VANCOUVER -- Stories about the opioid crisis are often told through the lens of government announcements, record-breaking death tolls or another life lost too soon.

But a powerful podcast is shifting the conversation by giving a voice to drug users to offer an inside look of what’s happening on the frontlines of one of the deadliest and most complicated public health issues in Canada.

“Crackdown” is a monthly podcast hosted by Garth Mullins, an award-winning documentarian and former injection heroin user who compares his work to being a war correspondent.

“We experience it like a war,” he told CTV News.

Between January and March, 1,018 people in Canada died of opioid related deaths, with 77 per cent involving fentanyl, according to figures from the federal government. A staggering 16,364 people died of apparent opioid overdoses between 2016 and March 2020.

In the United States, nearly 70,000 people died of drug overdoses in 2018.

“Crackdown” uses first-person stories and interviews with drug users to put faces to those numbers. Each episode focuses on a different community grappling with the drug crisis and covers issues such as policing and public-health funding.

Mullins also works through challenging conversations on drug policy and what it will take to curb the public health emergency.

Breaking the stigma of addiction is part of the podcast’s mission. Mullins himself uses methadone, and he wants to reach audiences who might have pre-conceived notions about drug users.

“A lot of people put us into a category to be shunned and pushed away. I should warn them it’s not as easy as you might think, because we are in your families, and your churches and your community centres and your workplaces,” he said.

Laura Shaver, an opioid user, says she is tired of seeing friends overdose. Part of the solution, she says, is for Canada to transition to a safer drug supply so that drug users don’t unintentionally take lethal doses of drugs.

“You can’t know what’s right for us unless it’s from us,” he said.

British Columbia has expanded legal alternatives to illicit drugs, but the federal government is not looking to legalize illegal substances like heroin, despite calls in the past from some Liberal MPs to do so. Only a handful of countries have fully legalized drugs, including Portugal, which saw its drug overdoses plummet.
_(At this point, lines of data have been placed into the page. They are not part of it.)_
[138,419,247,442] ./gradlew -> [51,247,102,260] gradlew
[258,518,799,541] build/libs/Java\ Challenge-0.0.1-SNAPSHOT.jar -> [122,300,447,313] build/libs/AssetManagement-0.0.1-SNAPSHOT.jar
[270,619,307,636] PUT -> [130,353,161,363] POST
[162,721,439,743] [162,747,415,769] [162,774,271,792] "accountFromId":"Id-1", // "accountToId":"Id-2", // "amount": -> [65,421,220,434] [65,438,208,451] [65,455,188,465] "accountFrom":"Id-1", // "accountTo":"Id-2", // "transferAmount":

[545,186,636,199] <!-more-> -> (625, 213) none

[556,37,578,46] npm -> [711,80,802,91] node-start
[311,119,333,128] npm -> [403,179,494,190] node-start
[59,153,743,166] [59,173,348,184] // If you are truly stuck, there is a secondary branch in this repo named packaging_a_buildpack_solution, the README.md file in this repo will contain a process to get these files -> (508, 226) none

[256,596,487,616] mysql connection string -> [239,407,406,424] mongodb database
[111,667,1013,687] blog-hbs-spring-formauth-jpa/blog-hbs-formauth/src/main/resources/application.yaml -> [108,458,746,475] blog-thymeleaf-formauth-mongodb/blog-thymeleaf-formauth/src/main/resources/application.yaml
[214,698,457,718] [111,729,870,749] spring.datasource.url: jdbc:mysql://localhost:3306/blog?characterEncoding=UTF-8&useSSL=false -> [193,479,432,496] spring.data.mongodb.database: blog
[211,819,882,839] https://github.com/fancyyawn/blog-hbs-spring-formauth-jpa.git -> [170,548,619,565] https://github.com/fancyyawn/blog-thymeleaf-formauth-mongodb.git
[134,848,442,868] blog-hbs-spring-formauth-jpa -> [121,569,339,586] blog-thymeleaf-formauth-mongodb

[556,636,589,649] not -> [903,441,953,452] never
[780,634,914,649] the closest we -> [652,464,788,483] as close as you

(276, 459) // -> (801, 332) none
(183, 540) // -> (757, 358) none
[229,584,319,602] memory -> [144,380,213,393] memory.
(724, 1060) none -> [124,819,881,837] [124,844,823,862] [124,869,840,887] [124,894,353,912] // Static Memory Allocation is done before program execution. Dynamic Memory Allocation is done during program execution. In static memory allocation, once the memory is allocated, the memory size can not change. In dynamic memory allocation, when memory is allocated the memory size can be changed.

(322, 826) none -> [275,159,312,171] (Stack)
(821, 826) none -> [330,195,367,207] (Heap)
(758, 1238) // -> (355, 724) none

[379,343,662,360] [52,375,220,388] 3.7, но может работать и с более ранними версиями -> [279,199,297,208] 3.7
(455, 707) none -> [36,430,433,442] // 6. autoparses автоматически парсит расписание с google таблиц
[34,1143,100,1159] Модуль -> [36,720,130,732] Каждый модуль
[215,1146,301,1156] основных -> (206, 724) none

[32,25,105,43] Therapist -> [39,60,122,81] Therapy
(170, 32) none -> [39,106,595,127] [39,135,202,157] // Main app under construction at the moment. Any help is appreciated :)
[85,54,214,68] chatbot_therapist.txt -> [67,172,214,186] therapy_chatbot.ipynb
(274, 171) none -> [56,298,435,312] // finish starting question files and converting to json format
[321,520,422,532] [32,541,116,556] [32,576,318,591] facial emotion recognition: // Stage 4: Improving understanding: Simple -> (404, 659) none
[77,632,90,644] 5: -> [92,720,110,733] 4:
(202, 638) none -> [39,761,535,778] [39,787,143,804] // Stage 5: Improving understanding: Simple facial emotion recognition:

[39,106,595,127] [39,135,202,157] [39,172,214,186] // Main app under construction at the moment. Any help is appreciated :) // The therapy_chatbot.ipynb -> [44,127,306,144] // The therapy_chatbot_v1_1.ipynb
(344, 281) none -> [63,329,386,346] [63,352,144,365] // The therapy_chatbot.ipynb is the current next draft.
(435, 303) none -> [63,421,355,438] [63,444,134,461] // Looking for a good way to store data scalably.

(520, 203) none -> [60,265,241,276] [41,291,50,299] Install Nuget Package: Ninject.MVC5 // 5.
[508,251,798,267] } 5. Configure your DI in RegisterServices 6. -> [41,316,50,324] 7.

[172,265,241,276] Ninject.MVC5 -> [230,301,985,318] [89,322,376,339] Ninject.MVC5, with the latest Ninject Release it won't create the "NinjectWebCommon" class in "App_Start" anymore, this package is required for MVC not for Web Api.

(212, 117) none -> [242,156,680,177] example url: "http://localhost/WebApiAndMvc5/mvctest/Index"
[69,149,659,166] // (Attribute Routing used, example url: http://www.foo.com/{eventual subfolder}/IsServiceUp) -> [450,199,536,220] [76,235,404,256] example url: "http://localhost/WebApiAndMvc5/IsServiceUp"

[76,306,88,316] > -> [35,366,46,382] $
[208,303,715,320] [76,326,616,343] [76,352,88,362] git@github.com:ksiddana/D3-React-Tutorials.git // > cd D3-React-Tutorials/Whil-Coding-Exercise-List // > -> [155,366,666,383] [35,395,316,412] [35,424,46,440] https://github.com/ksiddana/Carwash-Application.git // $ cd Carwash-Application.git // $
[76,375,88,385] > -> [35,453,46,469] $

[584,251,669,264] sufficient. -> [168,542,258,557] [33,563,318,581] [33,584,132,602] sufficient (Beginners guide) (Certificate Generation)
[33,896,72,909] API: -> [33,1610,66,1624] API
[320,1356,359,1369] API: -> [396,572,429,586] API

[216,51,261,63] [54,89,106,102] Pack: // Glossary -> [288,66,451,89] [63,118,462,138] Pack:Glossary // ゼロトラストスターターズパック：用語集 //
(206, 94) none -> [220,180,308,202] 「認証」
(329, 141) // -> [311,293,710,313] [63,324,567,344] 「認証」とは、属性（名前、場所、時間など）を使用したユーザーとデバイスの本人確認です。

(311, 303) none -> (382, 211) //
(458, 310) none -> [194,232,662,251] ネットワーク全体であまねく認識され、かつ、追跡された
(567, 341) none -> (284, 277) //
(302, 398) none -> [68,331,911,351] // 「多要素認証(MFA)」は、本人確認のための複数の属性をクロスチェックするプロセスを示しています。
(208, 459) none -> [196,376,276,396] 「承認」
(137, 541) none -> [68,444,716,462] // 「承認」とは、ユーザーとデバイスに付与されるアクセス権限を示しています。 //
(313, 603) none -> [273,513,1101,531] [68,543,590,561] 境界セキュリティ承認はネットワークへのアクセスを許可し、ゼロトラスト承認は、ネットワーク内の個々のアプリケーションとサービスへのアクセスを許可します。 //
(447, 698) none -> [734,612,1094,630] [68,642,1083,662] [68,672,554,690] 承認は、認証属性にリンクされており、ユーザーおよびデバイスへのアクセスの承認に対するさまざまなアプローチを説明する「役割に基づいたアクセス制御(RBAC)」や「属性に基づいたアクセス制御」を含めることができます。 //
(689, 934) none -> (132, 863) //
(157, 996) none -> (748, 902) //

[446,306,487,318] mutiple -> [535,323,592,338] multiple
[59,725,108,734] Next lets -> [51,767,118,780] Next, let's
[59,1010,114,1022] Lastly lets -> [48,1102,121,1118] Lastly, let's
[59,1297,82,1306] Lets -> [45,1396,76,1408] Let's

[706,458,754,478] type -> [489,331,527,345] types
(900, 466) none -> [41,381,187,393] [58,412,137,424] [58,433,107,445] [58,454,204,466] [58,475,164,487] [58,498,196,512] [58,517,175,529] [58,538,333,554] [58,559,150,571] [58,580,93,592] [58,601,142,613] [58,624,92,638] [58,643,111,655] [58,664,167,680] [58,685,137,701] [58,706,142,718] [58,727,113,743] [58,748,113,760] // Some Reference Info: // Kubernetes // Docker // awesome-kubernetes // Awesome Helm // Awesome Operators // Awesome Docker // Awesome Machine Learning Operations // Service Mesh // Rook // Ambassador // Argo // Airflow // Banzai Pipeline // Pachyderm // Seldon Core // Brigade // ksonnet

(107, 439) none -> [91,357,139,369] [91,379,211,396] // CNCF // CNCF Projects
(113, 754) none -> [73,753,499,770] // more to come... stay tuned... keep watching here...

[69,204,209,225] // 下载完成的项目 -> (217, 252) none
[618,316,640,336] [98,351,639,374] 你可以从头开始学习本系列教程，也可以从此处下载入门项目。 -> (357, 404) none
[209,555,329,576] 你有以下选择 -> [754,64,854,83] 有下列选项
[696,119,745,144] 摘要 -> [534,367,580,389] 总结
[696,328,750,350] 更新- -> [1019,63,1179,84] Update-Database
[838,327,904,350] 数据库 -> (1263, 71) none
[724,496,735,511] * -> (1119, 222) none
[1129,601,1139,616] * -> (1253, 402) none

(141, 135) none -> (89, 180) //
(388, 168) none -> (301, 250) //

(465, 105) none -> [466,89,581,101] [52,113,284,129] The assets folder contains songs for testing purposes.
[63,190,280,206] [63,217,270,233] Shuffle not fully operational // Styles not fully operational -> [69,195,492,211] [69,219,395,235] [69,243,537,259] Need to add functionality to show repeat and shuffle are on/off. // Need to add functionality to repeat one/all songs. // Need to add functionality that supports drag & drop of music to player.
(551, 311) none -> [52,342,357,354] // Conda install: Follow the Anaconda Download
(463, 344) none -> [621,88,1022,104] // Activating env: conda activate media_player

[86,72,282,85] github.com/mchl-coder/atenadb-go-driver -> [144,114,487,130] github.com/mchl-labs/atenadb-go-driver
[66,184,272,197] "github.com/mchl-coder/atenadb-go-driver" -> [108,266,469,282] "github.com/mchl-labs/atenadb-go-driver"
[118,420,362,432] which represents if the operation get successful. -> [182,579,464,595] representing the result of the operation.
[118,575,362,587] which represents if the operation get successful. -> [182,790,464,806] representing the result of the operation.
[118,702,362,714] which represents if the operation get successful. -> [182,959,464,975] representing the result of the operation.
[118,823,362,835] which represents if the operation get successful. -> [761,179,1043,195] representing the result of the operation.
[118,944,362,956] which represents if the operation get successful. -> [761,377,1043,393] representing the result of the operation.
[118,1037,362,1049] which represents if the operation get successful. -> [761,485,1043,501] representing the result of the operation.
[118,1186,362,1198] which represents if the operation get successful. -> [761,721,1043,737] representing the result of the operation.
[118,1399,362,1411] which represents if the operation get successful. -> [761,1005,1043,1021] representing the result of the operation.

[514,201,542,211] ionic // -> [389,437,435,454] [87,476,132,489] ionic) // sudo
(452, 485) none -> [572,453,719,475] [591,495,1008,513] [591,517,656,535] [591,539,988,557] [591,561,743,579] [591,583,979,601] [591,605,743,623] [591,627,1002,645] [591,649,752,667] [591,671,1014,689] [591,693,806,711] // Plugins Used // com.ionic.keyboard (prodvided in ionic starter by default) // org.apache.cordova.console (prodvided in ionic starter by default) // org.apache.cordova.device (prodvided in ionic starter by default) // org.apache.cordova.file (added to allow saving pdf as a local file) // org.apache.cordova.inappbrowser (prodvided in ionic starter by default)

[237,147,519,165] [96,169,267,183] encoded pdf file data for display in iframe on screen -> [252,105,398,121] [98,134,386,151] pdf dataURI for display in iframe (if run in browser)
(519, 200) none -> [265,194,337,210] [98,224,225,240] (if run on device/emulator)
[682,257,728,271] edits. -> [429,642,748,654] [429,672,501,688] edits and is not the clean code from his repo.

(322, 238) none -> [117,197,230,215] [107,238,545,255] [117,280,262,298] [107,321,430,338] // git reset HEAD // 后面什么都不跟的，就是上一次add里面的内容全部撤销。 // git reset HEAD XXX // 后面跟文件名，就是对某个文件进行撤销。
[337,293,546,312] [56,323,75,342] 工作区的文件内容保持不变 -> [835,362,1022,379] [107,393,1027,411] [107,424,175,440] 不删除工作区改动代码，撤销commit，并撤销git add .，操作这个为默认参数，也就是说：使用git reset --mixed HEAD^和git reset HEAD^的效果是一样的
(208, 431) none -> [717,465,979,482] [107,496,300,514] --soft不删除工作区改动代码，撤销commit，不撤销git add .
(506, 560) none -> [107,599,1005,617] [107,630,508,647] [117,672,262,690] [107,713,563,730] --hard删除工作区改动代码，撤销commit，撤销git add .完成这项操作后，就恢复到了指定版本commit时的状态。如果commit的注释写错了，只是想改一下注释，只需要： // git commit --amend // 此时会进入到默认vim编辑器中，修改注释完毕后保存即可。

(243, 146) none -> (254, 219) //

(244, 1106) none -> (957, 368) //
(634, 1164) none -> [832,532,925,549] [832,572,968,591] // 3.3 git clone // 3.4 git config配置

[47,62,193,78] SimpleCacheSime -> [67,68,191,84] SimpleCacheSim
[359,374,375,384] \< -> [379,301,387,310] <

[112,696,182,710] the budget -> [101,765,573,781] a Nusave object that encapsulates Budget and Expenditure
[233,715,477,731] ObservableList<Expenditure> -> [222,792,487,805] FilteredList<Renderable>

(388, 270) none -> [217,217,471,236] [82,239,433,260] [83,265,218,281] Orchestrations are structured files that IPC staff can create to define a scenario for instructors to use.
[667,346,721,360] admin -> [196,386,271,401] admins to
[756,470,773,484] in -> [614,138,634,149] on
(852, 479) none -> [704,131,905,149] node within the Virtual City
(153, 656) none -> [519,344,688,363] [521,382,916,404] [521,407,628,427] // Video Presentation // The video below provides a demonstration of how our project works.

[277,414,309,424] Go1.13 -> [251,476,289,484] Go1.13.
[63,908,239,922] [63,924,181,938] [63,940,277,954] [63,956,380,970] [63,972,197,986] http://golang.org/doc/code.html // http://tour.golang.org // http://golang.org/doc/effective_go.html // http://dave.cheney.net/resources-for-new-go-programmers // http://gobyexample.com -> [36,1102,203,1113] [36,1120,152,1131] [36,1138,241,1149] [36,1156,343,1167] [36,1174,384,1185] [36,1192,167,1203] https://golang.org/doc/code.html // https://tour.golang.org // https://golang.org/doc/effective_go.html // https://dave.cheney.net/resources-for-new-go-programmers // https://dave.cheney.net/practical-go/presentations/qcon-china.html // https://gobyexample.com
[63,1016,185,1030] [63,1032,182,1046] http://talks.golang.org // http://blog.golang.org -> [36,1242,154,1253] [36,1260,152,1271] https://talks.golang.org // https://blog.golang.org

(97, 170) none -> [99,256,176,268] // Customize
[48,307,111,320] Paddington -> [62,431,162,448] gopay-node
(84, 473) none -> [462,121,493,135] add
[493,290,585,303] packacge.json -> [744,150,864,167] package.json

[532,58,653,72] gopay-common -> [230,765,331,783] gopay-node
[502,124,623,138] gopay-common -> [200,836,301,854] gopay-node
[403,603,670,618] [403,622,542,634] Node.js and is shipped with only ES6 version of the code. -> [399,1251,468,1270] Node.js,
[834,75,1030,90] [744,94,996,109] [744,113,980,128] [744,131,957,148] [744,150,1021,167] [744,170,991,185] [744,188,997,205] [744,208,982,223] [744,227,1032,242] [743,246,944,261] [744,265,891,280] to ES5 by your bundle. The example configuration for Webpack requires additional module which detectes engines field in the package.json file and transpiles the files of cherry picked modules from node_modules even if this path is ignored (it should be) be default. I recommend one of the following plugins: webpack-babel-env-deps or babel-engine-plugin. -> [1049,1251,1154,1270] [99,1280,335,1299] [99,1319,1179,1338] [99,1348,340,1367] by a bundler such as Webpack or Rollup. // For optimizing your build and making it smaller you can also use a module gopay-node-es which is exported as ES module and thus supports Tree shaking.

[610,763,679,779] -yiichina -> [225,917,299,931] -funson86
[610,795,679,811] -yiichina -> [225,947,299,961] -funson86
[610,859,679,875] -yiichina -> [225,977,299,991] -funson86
During the 2019 election, the Green Party proposed decriminalizing all drug possession, while the NDP’s platform said it would "commit to working with all levels of government, experts and Canadians to end the criminalization and stigma of drug addiction."

In August the federal government launched a national consultation on supervised-consumption sites, saying they would be looking for input from a variety of Canadians, including drug users.

“It is needless death and we can stop it, so why aren’t you stopping it? It’s because you are saying we don’t deserve to live, and I think we do,” Shaver said.

At its core, “Crackdown” offers frank conversations that push the boundaries of how Canada is discussing the opioid crisis. Mullins says that, for him, the project is deeply personal.

“I think about the people that I’ve known who’ve died just this year,” he said. “You have to make their lives mean something.”